When it comes to building in war zones and dealing with unsavory regimes, Unocal has long been renowned as what Burma democracy activist Larry Dohrs calls "the bottom feeder of the oil business." It completed a billion-dollar gas pipeline in Burma even after Texaco and Arco bowed to environmental and human rights protests. And in 1995, during the scramble for Central Asia's newly opened oil and gas bonanza, it conceived an audacious plan: a pipeline from Turkmenistan through Afghanistan and Pakistan to the Arabian Sea. It enlisted Saudi, Pakistani, Japanese, Korean and Indonesian partners. And it embarked on a fossil-fuel version of the Great Game against the Argentine firm Bridas, which also sought the pipeline franchise.

In December 1997 Unocal hosted Taliban delegates in Texas and even took them to the beach. It also gave nearly $1 million to a job-training program in the Taliban stronghold of Kandahar, out of up to $20 million it spent on the pipeline effort. It hired former US ambassador to Pakistan Robert Oakley to press its case; hired special ambassador John J. Maresca to, in Unocal spokesman Barry Lane's words, "look at corporate responsibility globally"; and hired Henry Kissinger to cap the Turkmenistan side of the deal. "We didn't focus on the Taliban," Lane insists. "We also sponsored a training program in Northern Afghanistan," and hosted some of the warlords now in the Northern Alliance. But with the Taliban gaining, and controlling the pipeline's southern route, the focus was inevitable. "If the Taliban leads to stability and international recognition," Unocal executive vice president Chris Taggart declared after the Taliban took Kabul in 1996, "then it's positive."

That merely mirrored the US government's complacent, fumbling Afghan dealings; Lane claims, and Ahmed Rashid confirms, in his book Taliban: Militant Islam, Oil and Fundamentalism in Central Asia, that Unocal even disadvantaged itself against Bridas by admonishing the Taliban on human rights. But the company hung in even after women's groups protested, after Secretary of State Madeleine Albright called Taliban practices "despicable" in 1997 and after Taliban guest Osama bin Laden declared a fatwa against the United States in 1998. After the summer 1998 embassy bombings and US missile reprisals, Unocal had to pull out of Afghanistan.
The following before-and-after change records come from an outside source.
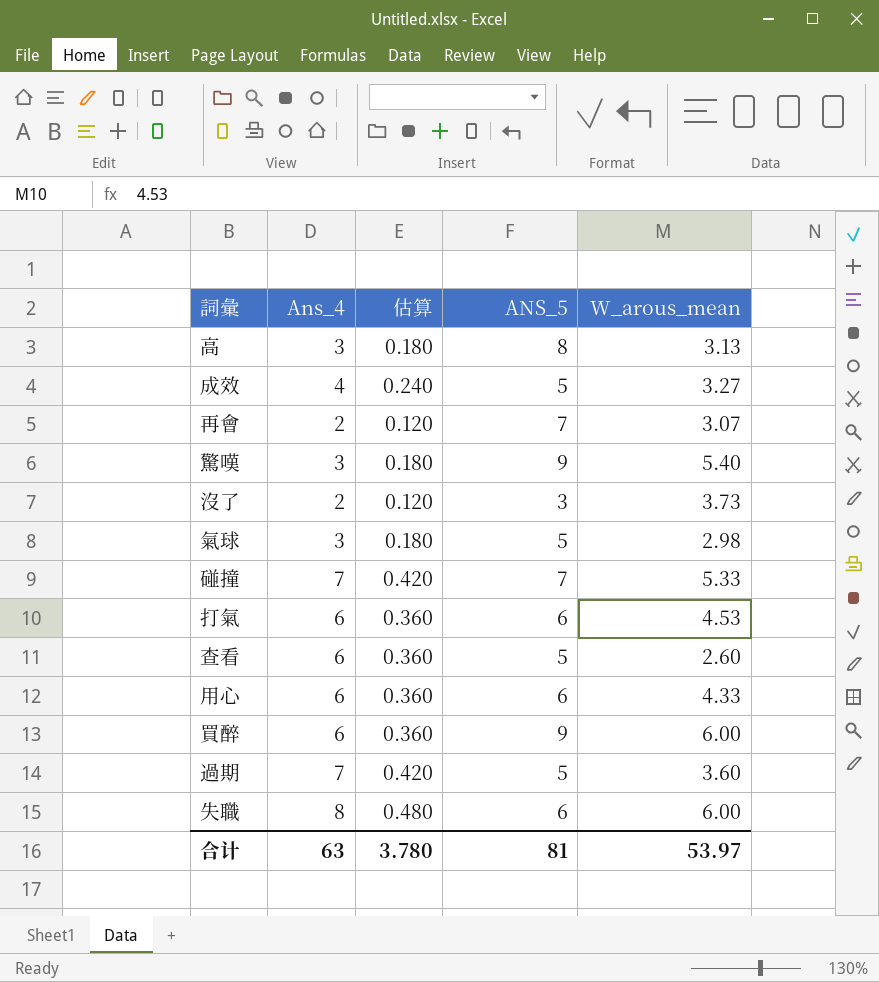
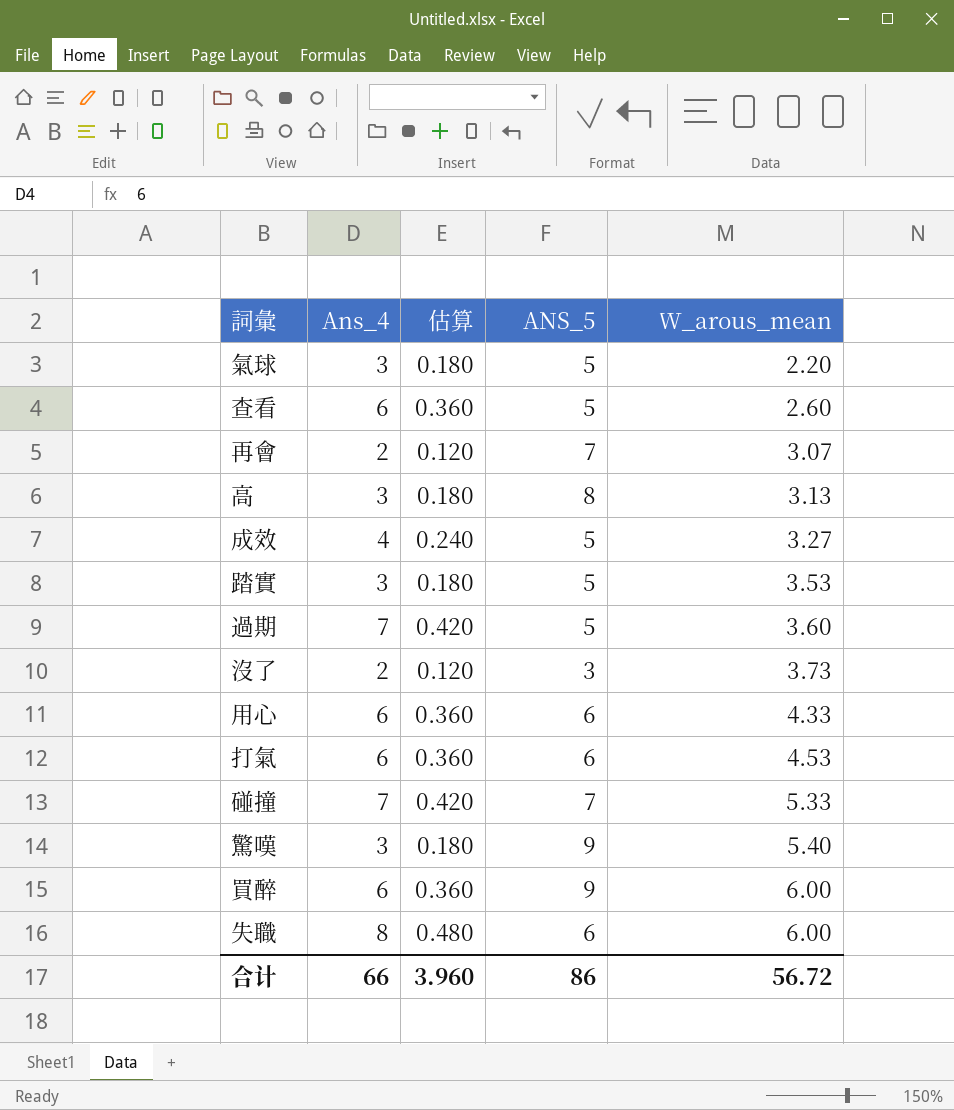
row order: none -> W_arous_mean ascending
氣球 | W_arous_mean: 2.98 -> 2.20
row 踏實: none -> 3 | 0.180 | 5 | 3.53
合计 | Ans_4: 63 -> 66
合计 | 估算: 3.780 -> 3.960
合计 | ANS_5: 81 -> 86
合计 | W_arous_mean: 53.97 -> 56.72

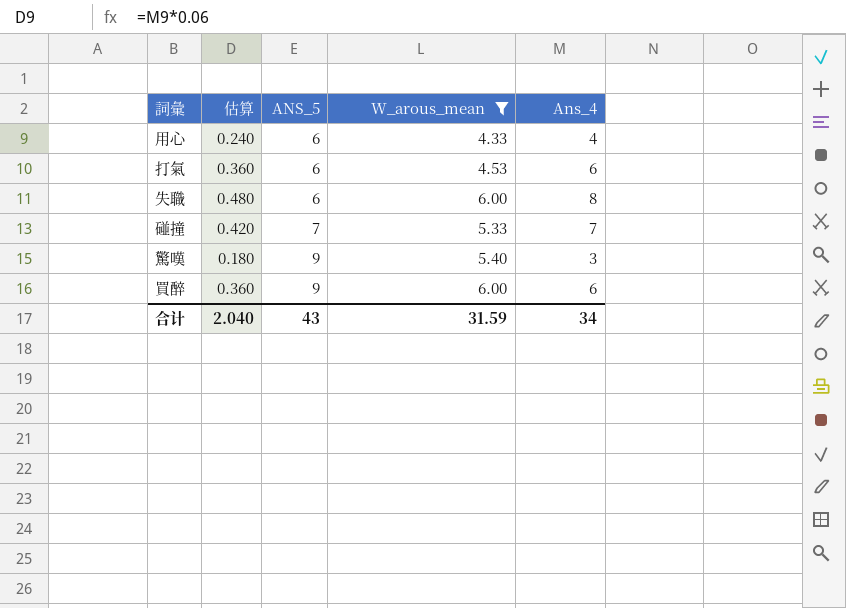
filter: none -> W_arous_mean >= 4.33
row order: W_arous_mean ascending -> ANS_5 ascending
column Ans_4 | position: 2 -> 5
用心 | 估算: 0.360 -> 0.240
用心 | Ans_4: 6 -> 4
合计 | 估算: 3.960 -> 2.040
合计 | ANS_5: 86 -> 43
合计 | W_arous_mean: 56.72 -> 31.59
合计 | Ans_4: 66 -> 34

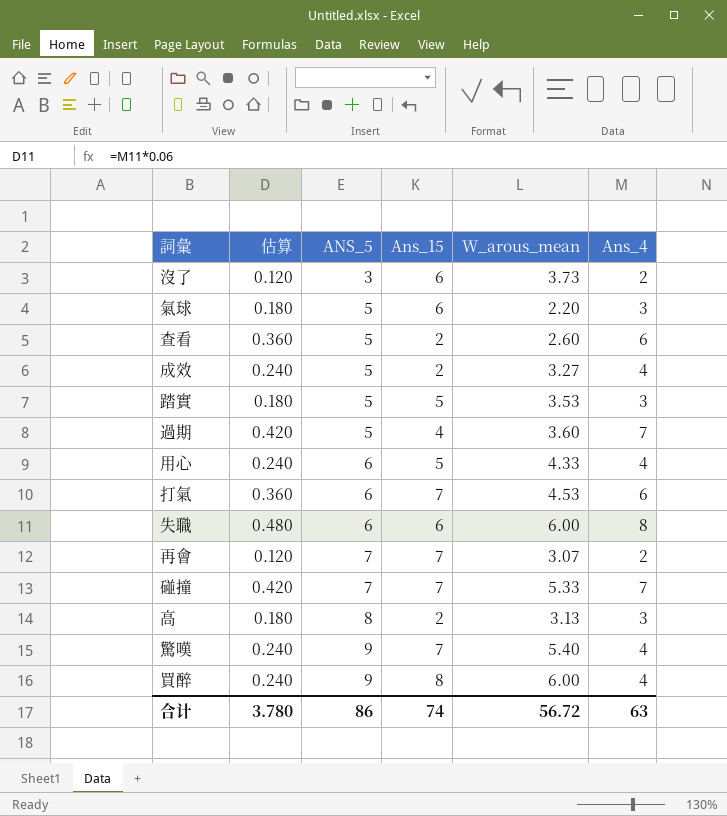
filter: W_arous_mean >= 4.33 -> none
column Ans_15 | position: none -> 4
驚嘆 | 估算: 0.180 -> 0.240
驚嘆 | Ans_4: 3 -> 4
買醉 | 估算: 0.360 -> 0.240
買醉 | Ans_4: 6 -> 4
合计 | 估算: 2.040 -> 3.780
合计 | ANS_5: 43 -> 86
合计 | W_arous_mean: 31.59 -> 56.72
合计 | Ans_4: 34 -> 63

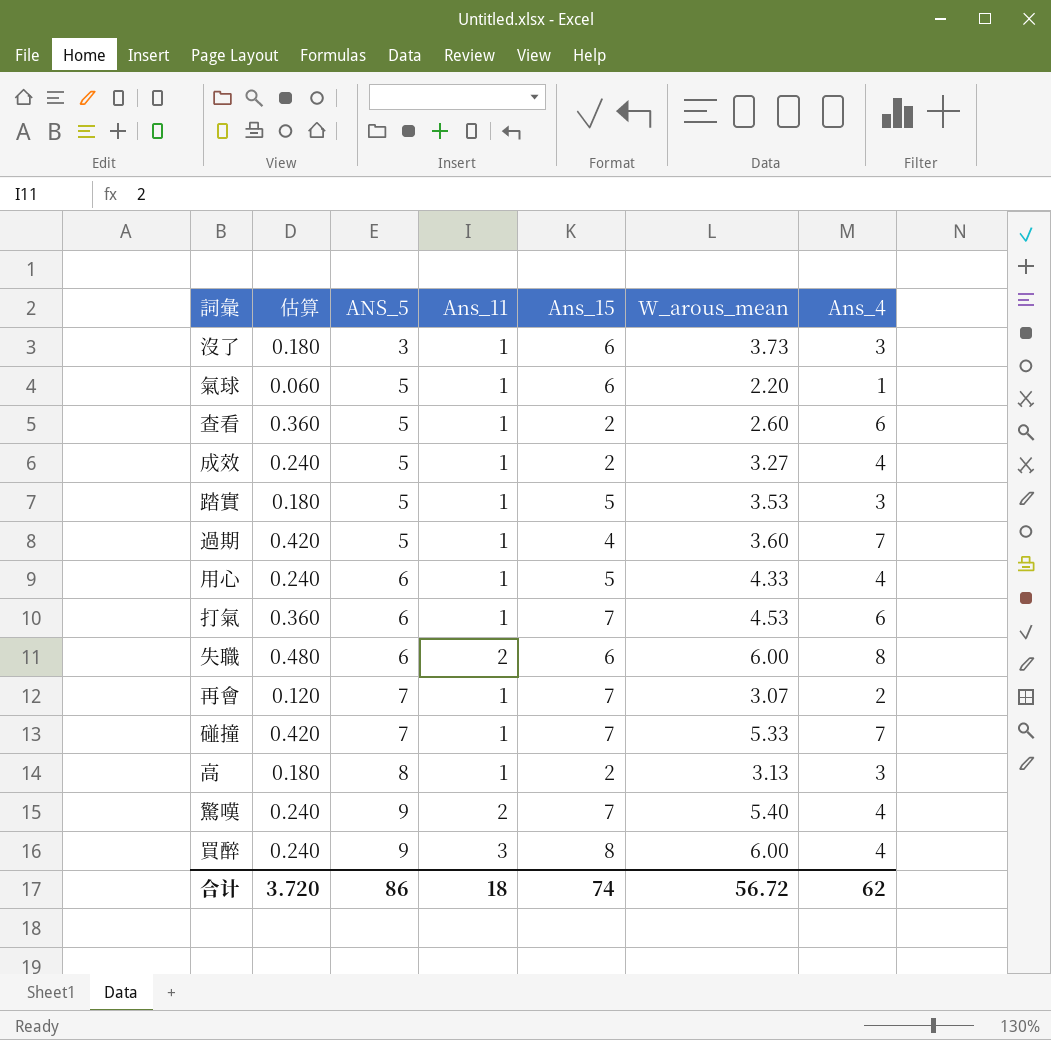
column Ans_11 | position: none -> 4
沒了 | 估算: 0.120 -> 0.180
沒了 | Ans_4: 2 -> 3
氣球 | 估算: 0.180 -> 0.060
氣球 | Ans_4: 3 -> 1
合计 | 估算: 3.780 -> 3.720
合计 | Ans_4: 63 -> 62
In December 1998 it formally withdrew from the project.

Jack Creighton became Unocal board chairman in 2001 but stepped down on August 31. Unocal spokespeople will say only that this resignation was prompted by his United Airlines appointment. His new office at United will say only that "Any inquiries regarding Unocal or its business practices--past, present or future--should properly be directed to the Unocal Corporation." Creighton remains on Unocal's board.